Do at-risk species have lower reproductive potential, on average, than species not at risk?

Perform the steps below to carry out the computations to gather evidence to inform your answer to this question.

## How does reproductive potential vary across mammalian orders?

### Step 1. Group data according to order

We want to examine how our `max_lifetime_fecundity` metric varies across groups of mammals. Use the `groupby()` function to group `pantheria_iucn_clean` columns according to column `'order'`. Name the grouped `DataFrame` `order_grouped`. __(1 mark)__

In [None]:
# # check that the data is groups appropriately.

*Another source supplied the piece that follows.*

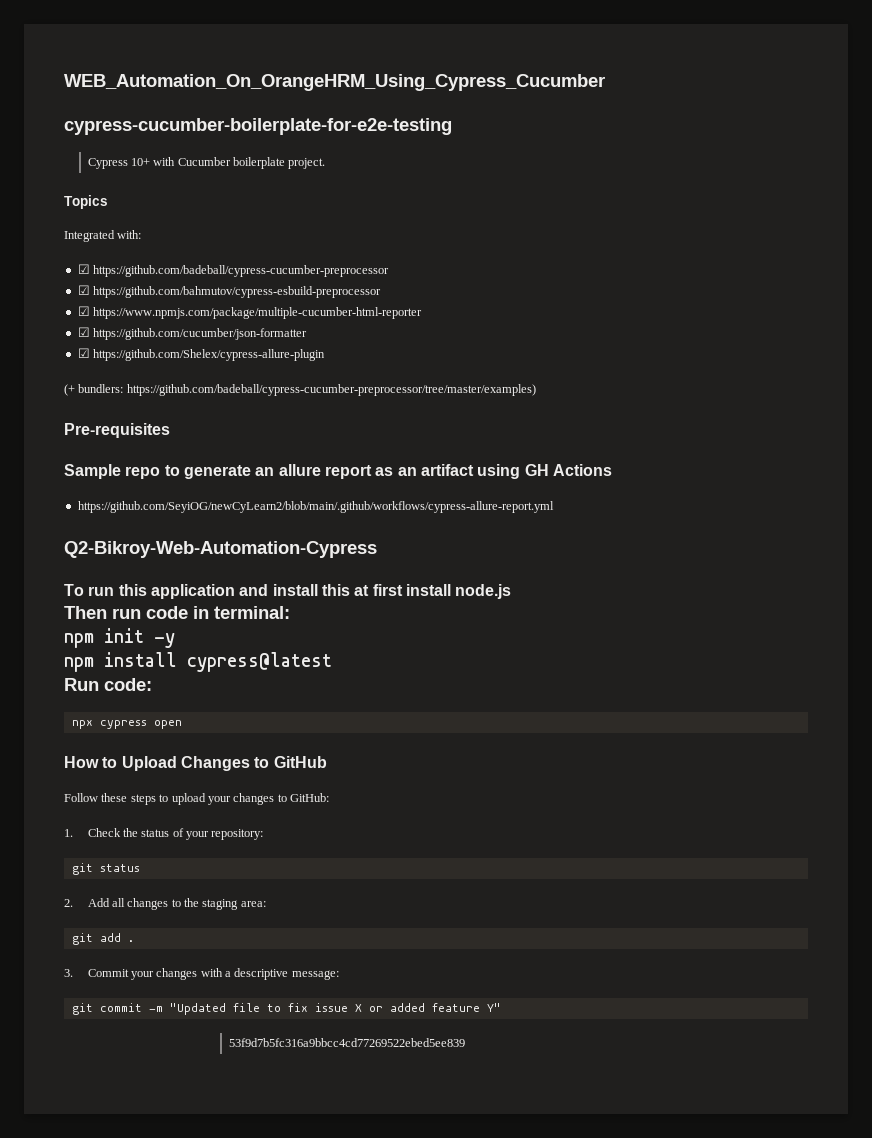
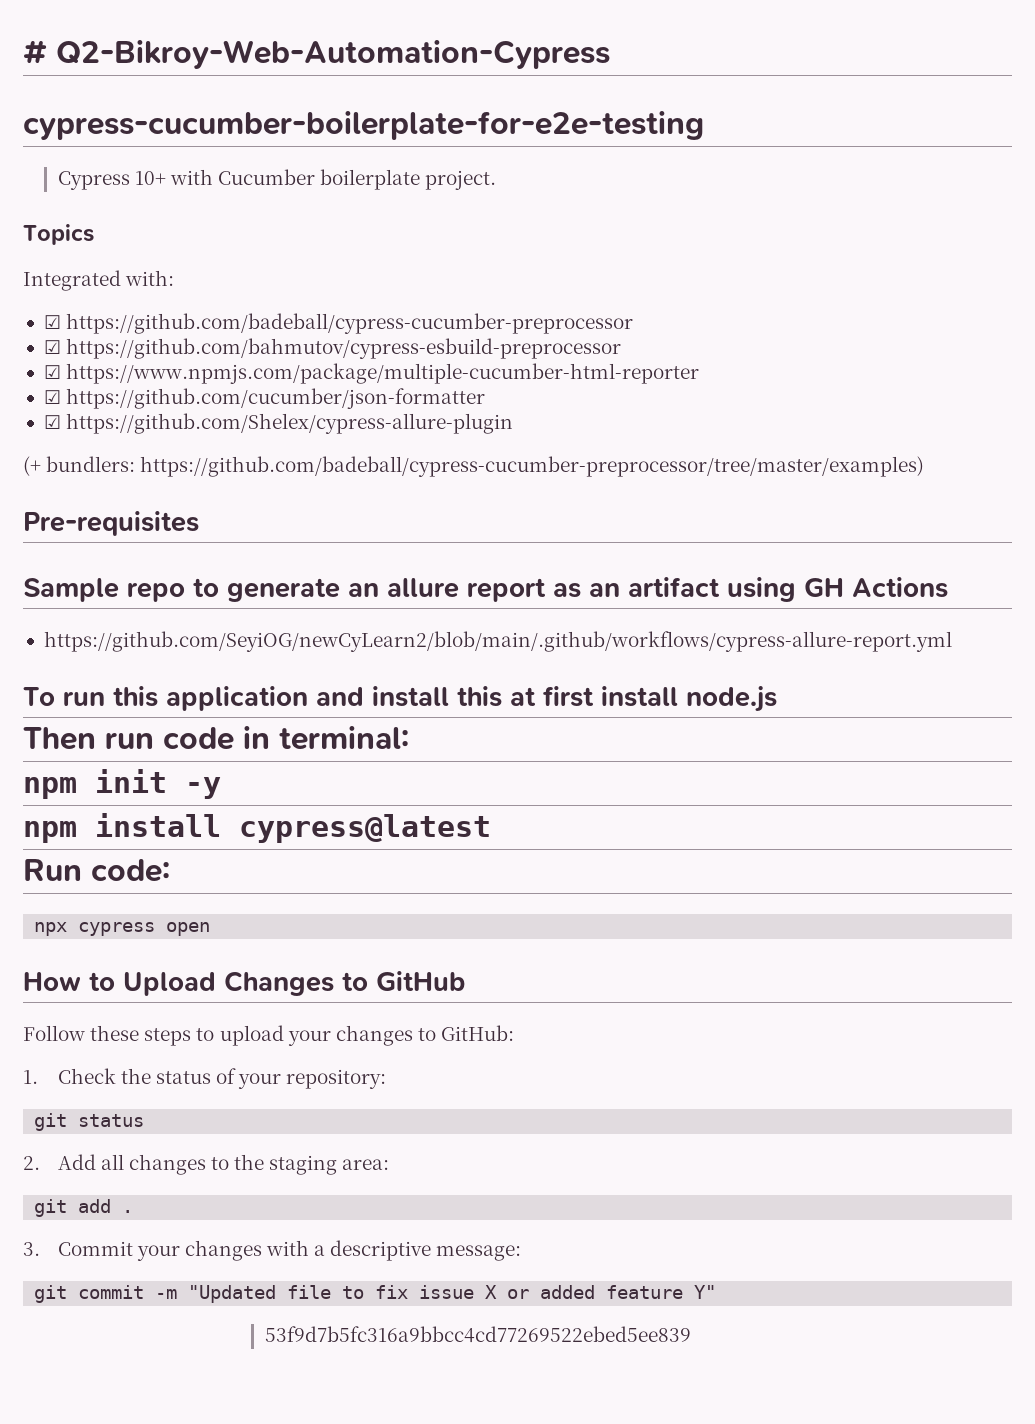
- WEB_Automation_On_OrangeHRM_Using_Cypress_Cucumber
+ # Q2-Bikroy-Web-Automation-Cypress
- Q2-Bikroy-Web-Automation-Cypress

assert len(order_grouped) == 29

### Step 2. Calculate means according to groups.

Use the `mean()` function to calculate the mean for each column within each order across `order_grouped`. Name the result `order_grouped_means`. __(1 mark)__

In [None]:
# check your work

order_grouped_means.head()

### Step 3. Sort the values according to `max_lifetime_fecundity` from largest to smallest

Use the `sort_values()` function to reshuffle `order_grouped_means` so that it descends from highest `max_lifetime_fecundity` to smallest. Name this sorted `DataFrame` `order_grouped_means_sorted`. __(1 mark)__

If you are having trouble figuring out how to order the rows from largest to smallest, consult the documentation (https://pandas.pydata.org/docs/reference/api/pandas.DataFrame.sort_values.html) to see what argument is needed.

In [None]:
# check your work

order_grouped_means_sorted.head()

### Step 4. Visualize the results using a barplot

Create a visualization of `max_lifetime_fecundity` across orders using `plot.bar()`.  Name this plot `order_mean_bar`. __(1 mark)__

## Do at risk species have lower reproductive potential than species not at risk?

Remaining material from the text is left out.